Gaysians
- Author: Mike Curato
- Genre: Graphic novel
- Publisher: Algonquin Books
- Publication date: June 3, 2025
- Pages: 384
- ISBN: 978-1-64375-512-0

= Gaysians =

2025 graphic novel by Mike Curato

Gaysians is a 2025 graphic novel by American writer Mike Curato, published by Algonquin Books. It is Curato's first graphic novel for adults, following his young adult work Flamer.

== Synopsis ==
Set in Seattle in the early 2000s, the novel follows AJ, a young gay Asian American man who has recently come out and moved to the city.

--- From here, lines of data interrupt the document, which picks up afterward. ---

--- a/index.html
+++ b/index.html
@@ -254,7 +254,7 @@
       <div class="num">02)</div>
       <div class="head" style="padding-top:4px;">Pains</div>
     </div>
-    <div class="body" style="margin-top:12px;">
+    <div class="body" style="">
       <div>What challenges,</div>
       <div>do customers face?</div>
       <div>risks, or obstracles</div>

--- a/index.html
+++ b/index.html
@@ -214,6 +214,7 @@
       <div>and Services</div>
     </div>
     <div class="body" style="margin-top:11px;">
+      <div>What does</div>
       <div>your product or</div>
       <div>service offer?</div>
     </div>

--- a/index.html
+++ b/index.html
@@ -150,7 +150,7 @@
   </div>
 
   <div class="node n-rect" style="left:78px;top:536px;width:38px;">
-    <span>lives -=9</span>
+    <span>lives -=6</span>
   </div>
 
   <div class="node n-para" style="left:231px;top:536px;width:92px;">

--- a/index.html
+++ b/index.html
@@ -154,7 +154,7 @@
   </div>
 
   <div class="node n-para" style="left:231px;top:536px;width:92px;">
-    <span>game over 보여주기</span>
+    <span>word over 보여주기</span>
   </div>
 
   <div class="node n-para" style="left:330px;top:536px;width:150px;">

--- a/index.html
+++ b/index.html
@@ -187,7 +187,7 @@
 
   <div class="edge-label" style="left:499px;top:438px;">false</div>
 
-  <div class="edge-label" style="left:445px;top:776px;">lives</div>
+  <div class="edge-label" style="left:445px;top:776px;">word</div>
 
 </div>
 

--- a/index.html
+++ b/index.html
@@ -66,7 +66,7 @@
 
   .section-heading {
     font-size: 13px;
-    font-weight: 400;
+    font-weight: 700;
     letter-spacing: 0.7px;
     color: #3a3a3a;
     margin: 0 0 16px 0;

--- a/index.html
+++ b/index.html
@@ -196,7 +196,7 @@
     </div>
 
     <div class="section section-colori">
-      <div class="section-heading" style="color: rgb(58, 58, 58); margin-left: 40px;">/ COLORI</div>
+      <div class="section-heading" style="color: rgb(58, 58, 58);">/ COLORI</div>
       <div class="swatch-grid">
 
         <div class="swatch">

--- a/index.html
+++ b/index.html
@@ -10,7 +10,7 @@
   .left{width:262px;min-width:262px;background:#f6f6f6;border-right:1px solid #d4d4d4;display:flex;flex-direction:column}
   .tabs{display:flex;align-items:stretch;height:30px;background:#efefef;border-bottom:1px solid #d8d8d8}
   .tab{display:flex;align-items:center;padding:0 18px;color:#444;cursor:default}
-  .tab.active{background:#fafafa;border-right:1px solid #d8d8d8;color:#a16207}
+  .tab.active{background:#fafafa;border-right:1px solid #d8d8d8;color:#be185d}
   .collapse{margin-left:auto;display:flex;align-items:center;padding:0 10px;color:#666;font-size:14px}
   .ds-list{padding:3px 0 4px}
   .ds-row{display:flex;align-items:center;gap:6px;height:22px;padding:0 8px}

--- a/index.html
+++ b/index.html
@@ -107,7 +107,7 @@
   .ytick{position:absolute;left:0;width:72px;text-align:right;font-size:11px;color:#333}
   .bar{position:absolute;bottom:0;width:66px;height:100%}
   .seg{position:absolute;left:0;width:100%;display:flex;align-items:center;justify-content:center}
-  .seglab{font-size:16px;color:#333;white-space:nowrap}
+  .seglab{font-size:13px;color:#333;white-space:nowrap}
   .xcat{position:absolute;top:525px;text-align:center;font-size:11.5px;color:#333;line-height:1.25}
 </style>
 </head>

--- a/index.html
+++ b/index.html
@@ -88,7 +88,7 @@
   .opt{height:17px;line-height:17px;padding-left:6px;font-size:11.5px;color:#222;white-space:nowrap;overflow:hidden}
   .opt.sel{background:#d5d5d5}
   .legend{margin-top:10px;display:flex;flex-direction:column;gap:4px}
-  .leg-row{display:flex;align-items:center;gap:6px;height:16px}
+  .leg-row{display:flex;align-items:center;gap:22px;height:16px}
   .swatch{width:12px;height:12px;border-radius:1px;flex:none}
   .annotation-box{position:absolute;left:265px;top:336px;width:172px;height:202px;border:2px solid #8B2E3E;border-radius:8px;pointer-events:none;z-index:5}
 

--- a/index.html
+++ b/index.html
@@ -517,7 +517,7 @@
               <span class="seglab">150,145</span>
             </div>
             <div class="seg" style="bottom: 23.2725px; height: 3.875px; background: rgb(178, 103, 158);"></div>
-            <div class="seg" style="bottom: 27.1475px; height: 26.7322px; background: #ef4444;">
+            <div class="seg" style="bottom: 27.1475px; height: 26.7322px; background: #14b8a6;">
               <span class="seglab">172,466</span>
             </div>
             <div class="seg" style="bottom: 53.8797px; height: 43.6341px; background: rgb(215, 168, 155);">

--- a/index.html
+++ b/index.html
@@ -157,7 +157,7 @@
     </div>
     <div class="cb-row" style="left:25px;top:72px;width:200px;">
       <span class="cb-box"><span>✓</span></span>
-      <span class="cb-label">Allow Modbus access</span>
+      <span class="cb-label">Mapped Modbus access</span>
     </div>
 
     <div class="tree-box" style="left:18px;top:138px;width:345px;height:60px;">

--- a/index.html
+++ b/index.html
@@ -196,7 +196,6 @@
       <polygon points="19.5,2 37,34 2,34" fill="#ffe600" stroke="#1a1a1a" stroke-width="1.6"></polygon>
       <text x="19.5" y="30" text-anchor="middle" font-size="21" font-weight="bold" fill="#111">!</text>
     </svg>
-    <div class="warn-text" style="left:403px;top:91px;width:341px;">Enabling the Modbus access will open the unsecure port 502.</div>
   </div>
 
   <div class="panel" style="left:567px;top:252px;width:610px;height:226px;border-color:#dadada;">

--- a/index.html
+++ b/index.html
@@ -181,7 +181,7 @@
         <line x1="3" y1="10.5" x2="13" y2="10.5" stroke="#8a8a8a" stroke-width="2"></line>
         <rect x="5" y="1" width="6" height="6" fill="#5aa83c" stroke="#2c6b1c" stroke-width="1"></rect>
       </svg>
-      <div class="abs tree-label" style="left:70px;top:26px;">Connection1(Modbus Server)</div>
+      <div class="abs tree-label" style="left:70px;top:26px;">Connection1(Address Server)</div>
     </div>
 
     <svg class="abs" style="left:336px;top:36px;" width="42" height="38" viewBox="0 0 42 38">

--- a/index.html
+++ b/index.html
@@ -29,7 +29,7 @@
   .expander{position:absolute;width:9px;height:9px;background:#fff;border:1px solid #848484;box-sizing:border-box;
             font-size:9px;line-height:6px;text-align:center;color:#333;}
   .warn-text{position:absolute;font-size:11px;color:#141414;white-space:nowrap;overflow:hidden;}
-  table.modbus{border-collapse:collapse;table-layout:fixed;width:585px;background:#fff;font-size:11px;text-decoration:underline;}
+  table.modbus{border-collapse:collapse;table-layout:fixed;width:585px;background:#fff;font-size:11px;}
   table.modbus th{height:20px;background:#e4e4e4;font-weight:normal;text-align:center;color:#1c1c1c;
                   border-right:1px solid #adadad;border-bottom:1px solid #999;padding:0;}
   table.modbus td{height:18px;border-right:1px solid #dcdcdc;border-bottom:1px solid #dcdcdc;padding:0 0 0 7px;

After a chance encounter at a bar, he befriends a group of other gay Asian men.

== Critical reception ==
Gaysians was named to Kirkus Reviews Best Fiction of 2025. The following year, it won the Stonewall Book Award, the GLAAD Media Award for Outstanding Original Graphic Novel/Anthology, and the Lambda Literary Award for LGBTQ+ Comics.

In a starred review, BookPage called the novel "a brilliant and beautifully drawn celebration of found family and belonging." Publishers Weekly called the novel a "warmhearted tale of found family." Kirkus Reviews gave it a starred review, calling it "a tender and compelling coming-of-age story" and writing that it is "more than anything, perhaps—a story about how the family we're born into may compel us to create a chosen family."